### Work task
Once the pictures have been set aside, copy every remaining entry exactly.

----- The data

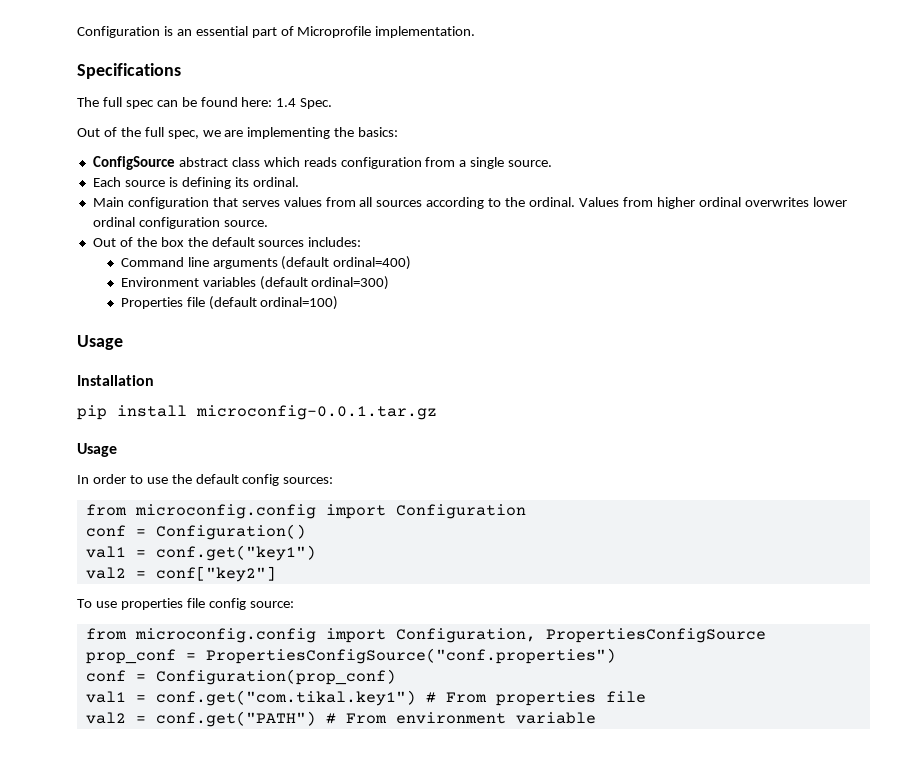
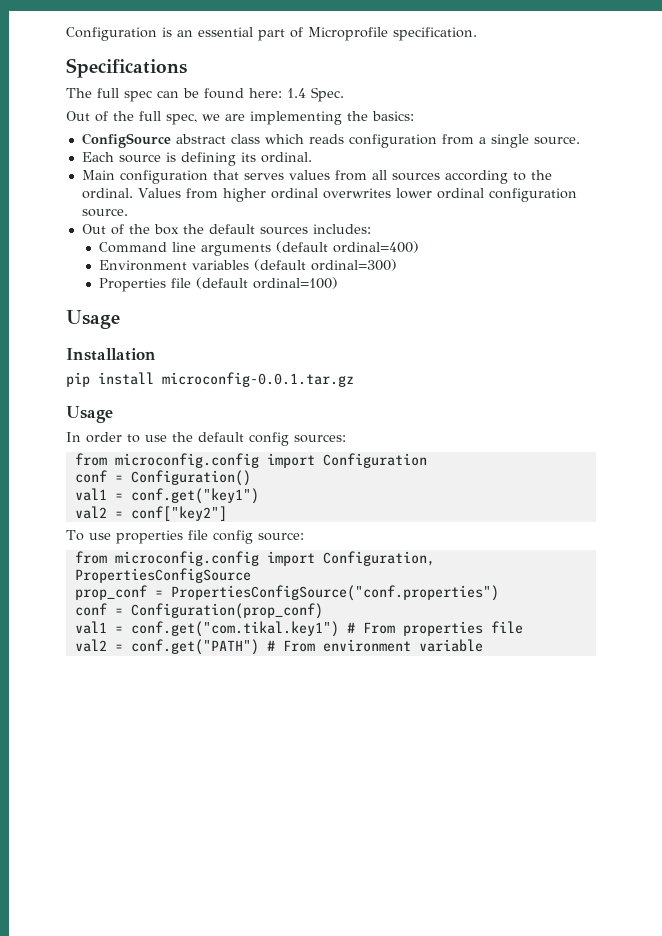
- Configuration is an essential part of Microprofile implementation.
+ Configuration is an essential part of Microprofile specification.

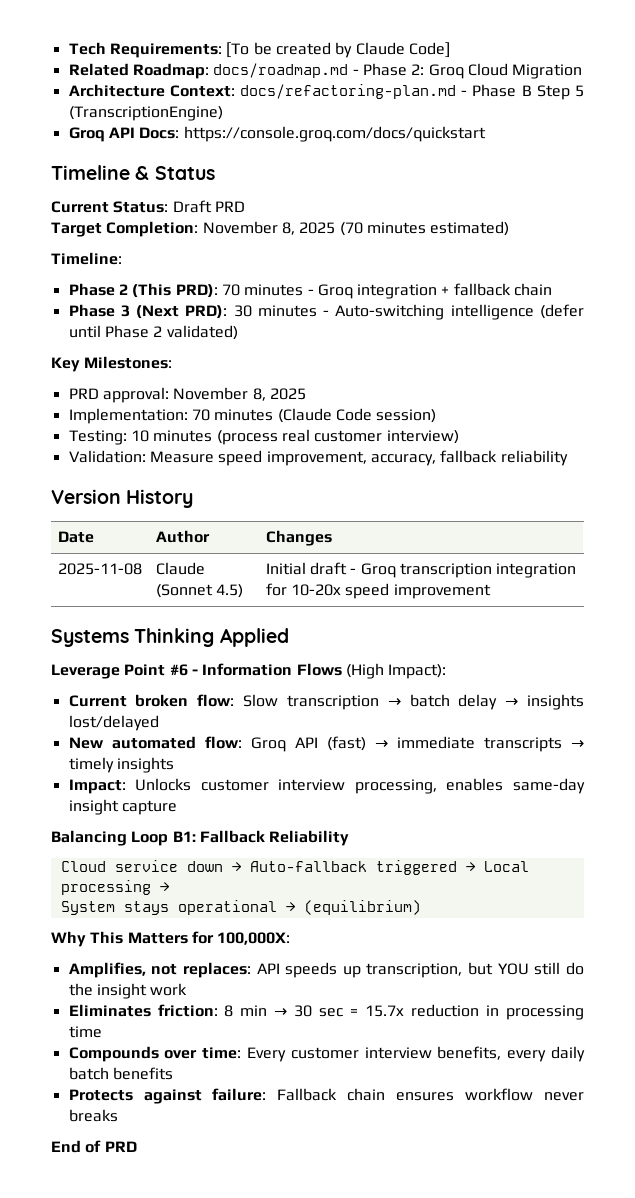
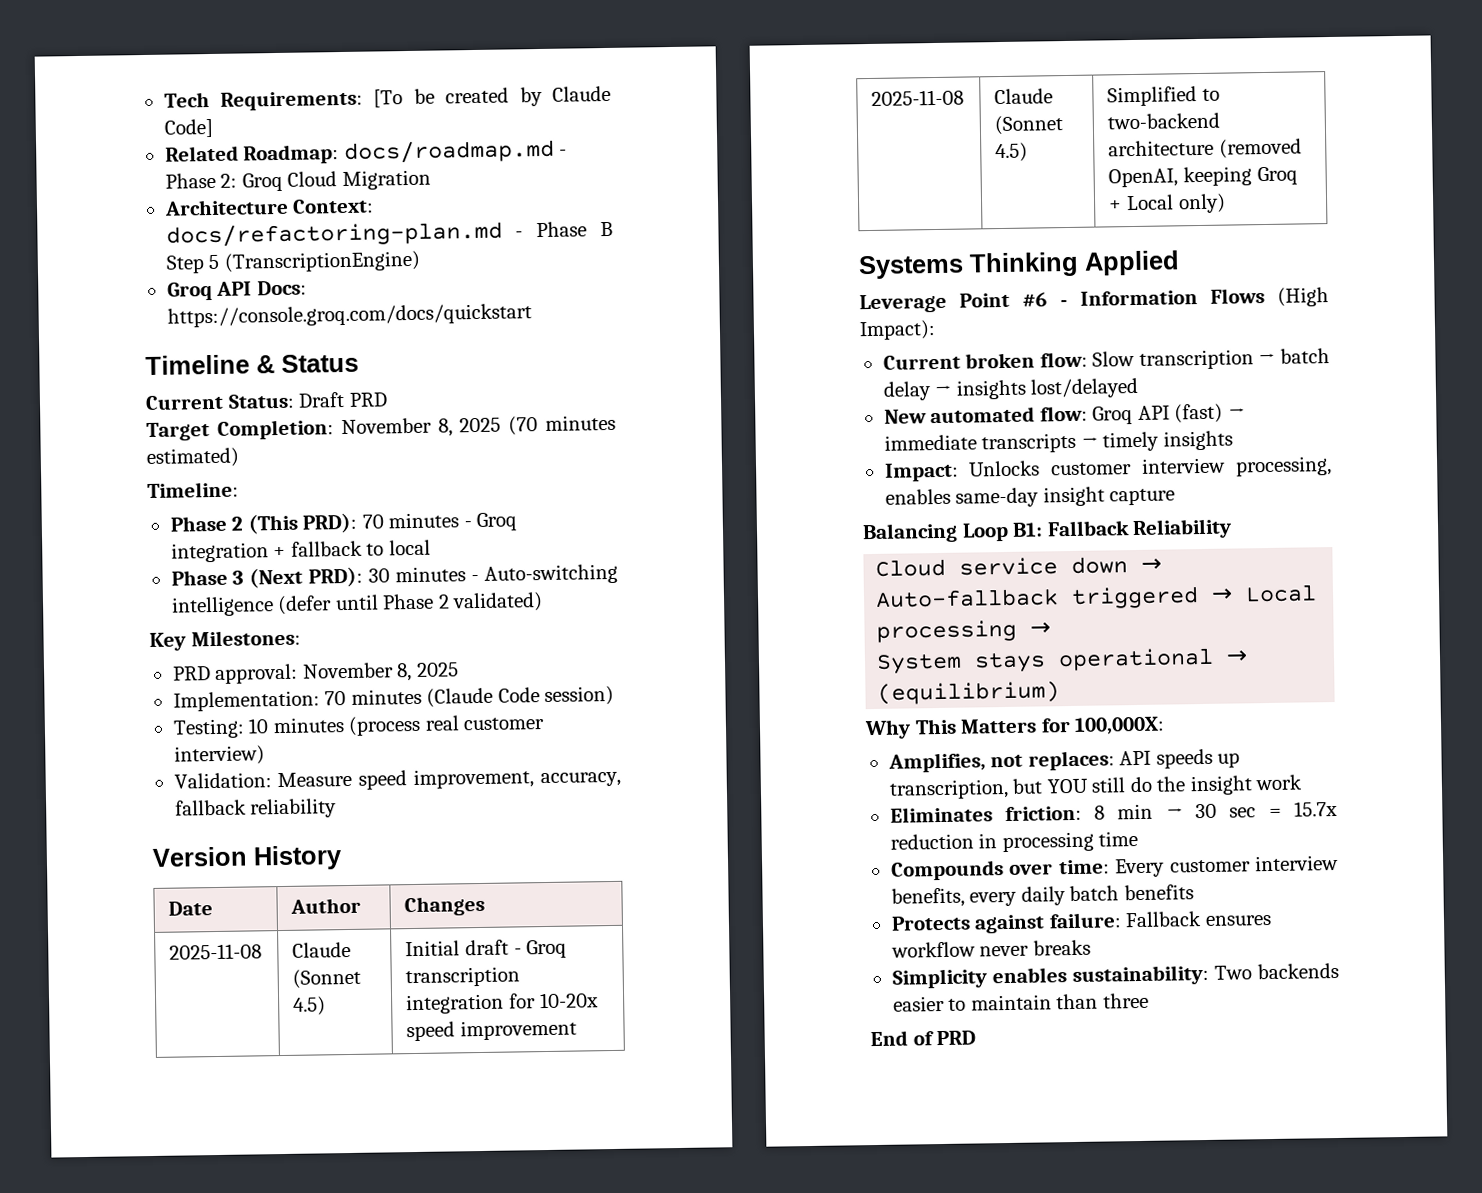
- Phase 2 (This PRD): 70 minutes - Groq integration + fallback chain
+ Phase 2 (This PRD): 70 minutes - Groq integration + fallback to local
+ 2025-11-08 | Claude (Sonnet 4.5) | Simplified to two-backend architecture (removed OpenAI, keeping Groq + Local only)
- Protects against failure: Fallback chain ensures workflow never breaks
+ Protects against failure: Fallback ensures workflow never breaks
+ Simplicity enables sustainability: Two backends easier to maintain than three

----------

### Task result
- Configuration is an essential part of Microprofile implementation.
+ Configuration is an essential part of Microprofile specification.

- Phase 2 (This PRD): 70 minutes - Groq integration + fallback chain
+ Phase 2 (This PRD): 70 minutes - Groq integration + fallback to local
+ 2025-11-08 | Claude (Sonnet 4.5) | Simplified to two-backend architecture (removed OpenAI, keeping Groq + Local only)
- Protects against failure: Fallback chain ensures workflow never breaks
+ Protects against failure: Fallback ensures workflow never breaks
+ Simplicity enables sustainability: Two backends easier to maintain than three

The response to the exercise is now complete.